> EXERCISE INSTRUCTIONS: In the data that follows, count the lines in which the word "code" occurs, and report that figure alone.

> DATA FOR THIS EXERCISE:

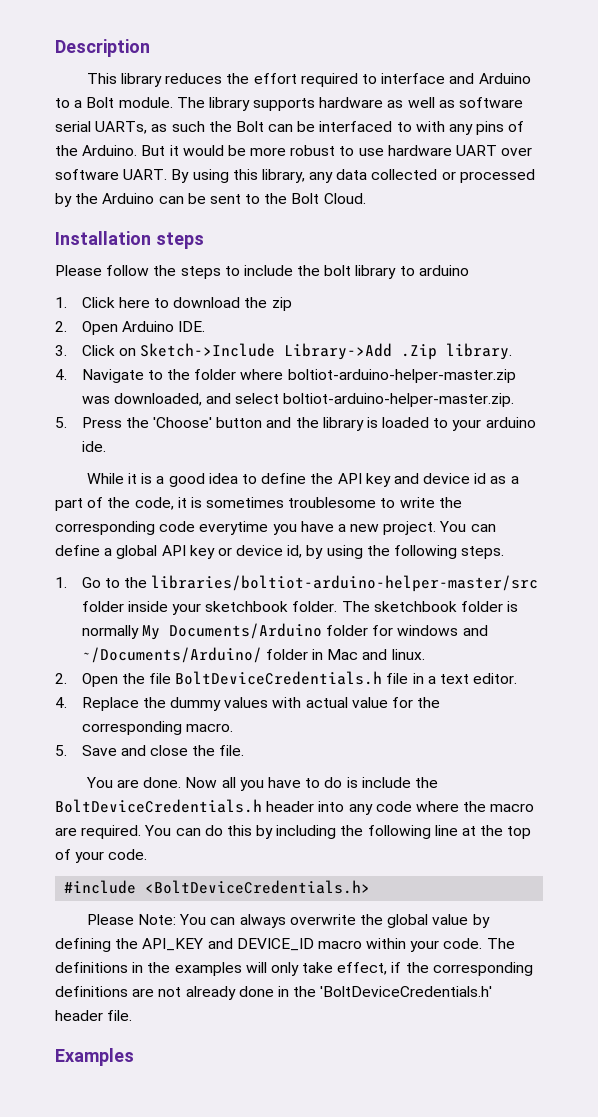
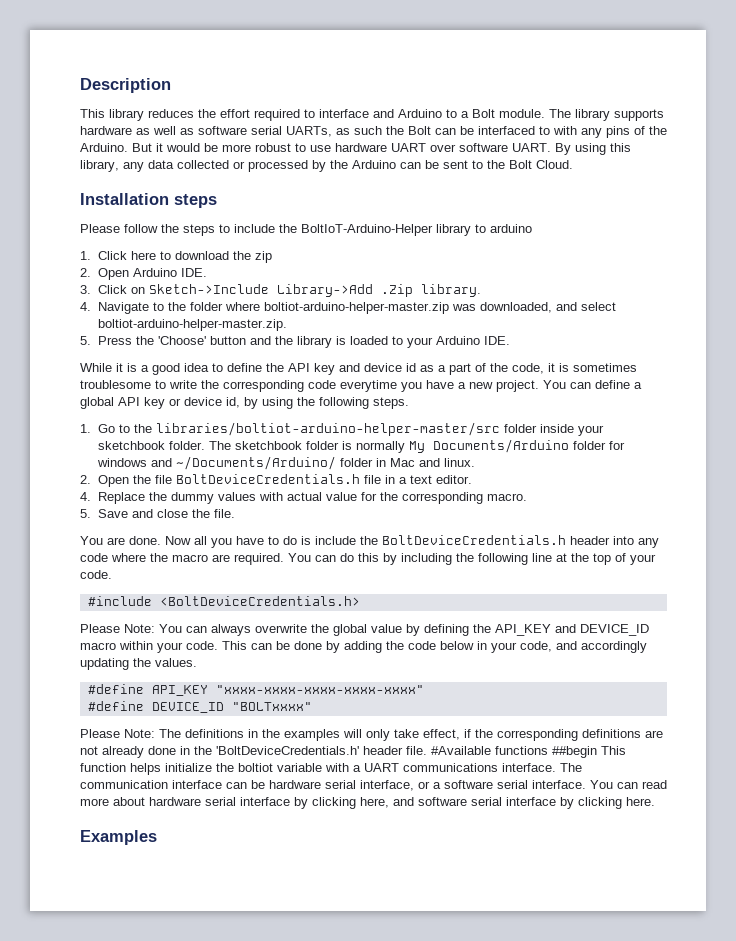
[324,265,352,276] bolt -> [301,224,433,236] BoltIoT-Arduino-Helper
[485,417,536,428] [81,441,106,452] arduino ide. -> [435,336,510,345] Arduino IDE.
(483, 943) none -> [222,641,647,653] [80,658,197,670] [87,684,424,696] [87,701,312,713] [80,729,155,738] This can be done by adding the code below in your code, and accordingly updating the values. // #define API_KEY "xxxx-xxxx-xxxx-xxxx-xxxx" // #define DEVICE_ID "BOLTxxxx" // Please Note:
(133, 1015) none -> [431,746,626,758] [80,763,582,775] [80,780,667,791] [80,797,655,809] #Available functions ##begin This function helps initialize the boltiot variable with a UART communications interface. The communication interface can be hardware serial interface, or a software serial interface. You can read more about hardware serial interface by clicking here, and software serial interface by clicking here.

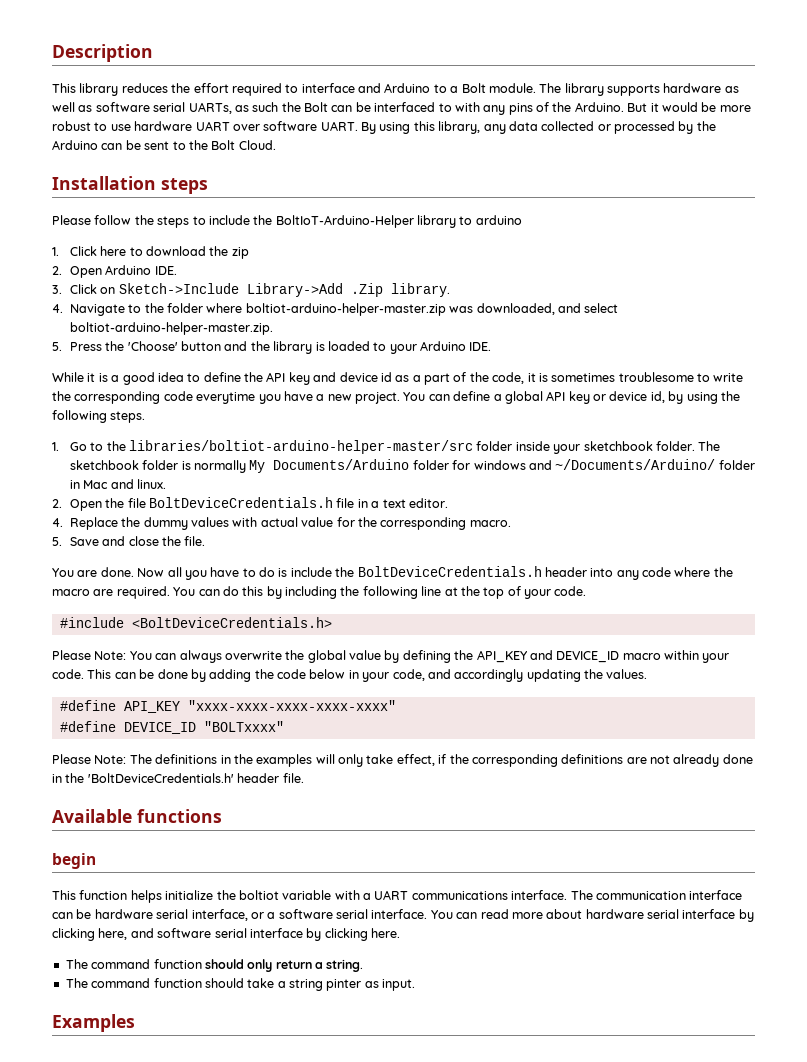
[431,746,491,755] #Available -> [52,809,132,823] // Available
[552,746,597,758] ##begin -> [52,853,96,869] // begin //
(655, 801) none -> [65,959,364,972] [65,978,416,991] // The command function should only return a string. // The command function should take a string pinter as input.

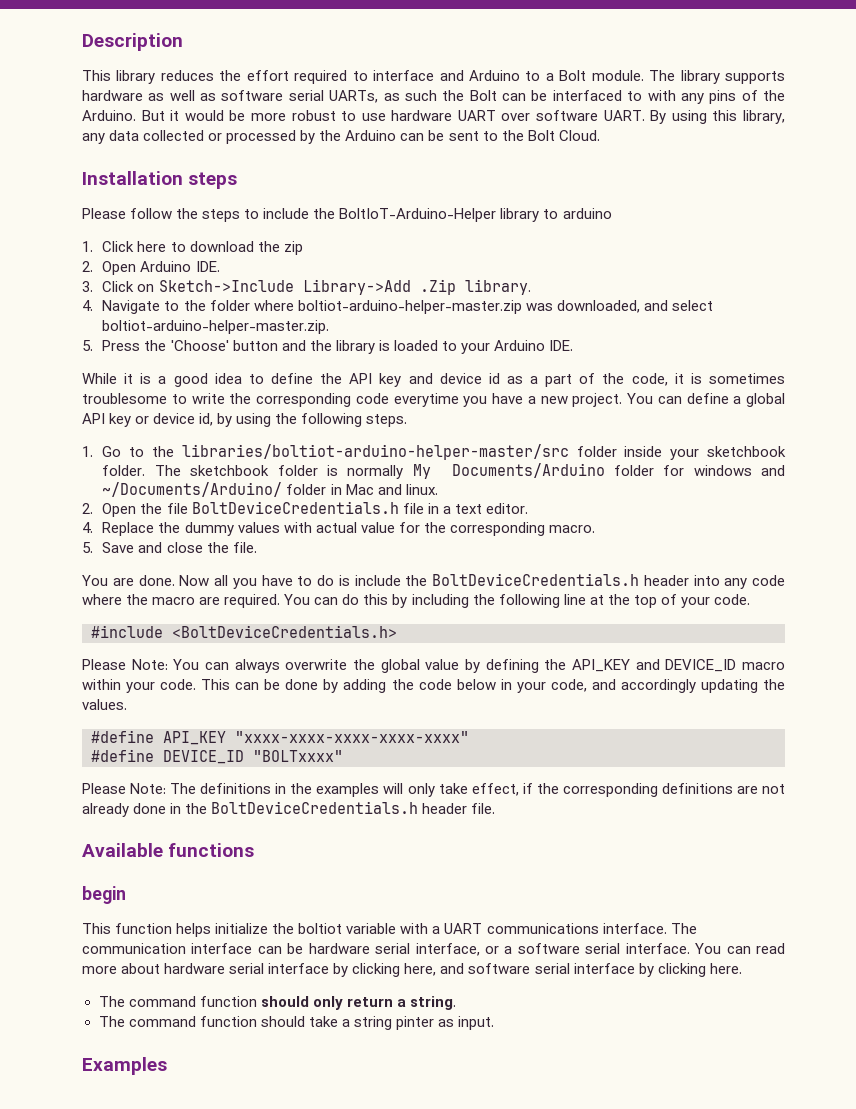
[87,773,234,783] 'BoltDeviceCredentials.h' -> [211,801,419,814] BoltDeviceCredentials.h

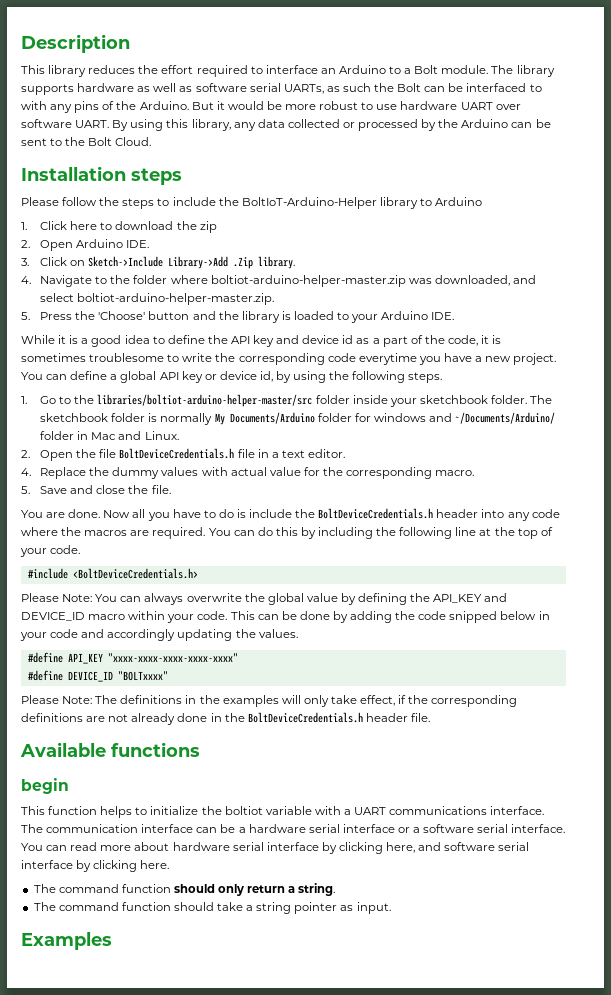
[439,70,464,81] and -> [320,68,336,74] an
[562,208,612,219] arduino -> [435,197,483,206] Arduino
[405,484,438,495] linux. -> [144,431,179,440] Linux.
[152,597,196,605] macro -> [84,530,128,536] macros
(452, 684) none -> [449,611,498,623] snipped
[550,679,587,692] code, -> [50,629,79,638] code
(212, 930) none -> [135,807,148,815] to
[308,943,480,956] hardware serial interface, -> [238,824,395,833] a hardware serial interface
[395,1016,434,1030] pinter -> [294,902,338,914] pointer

> OUTPUT FOR THIS TASK: 2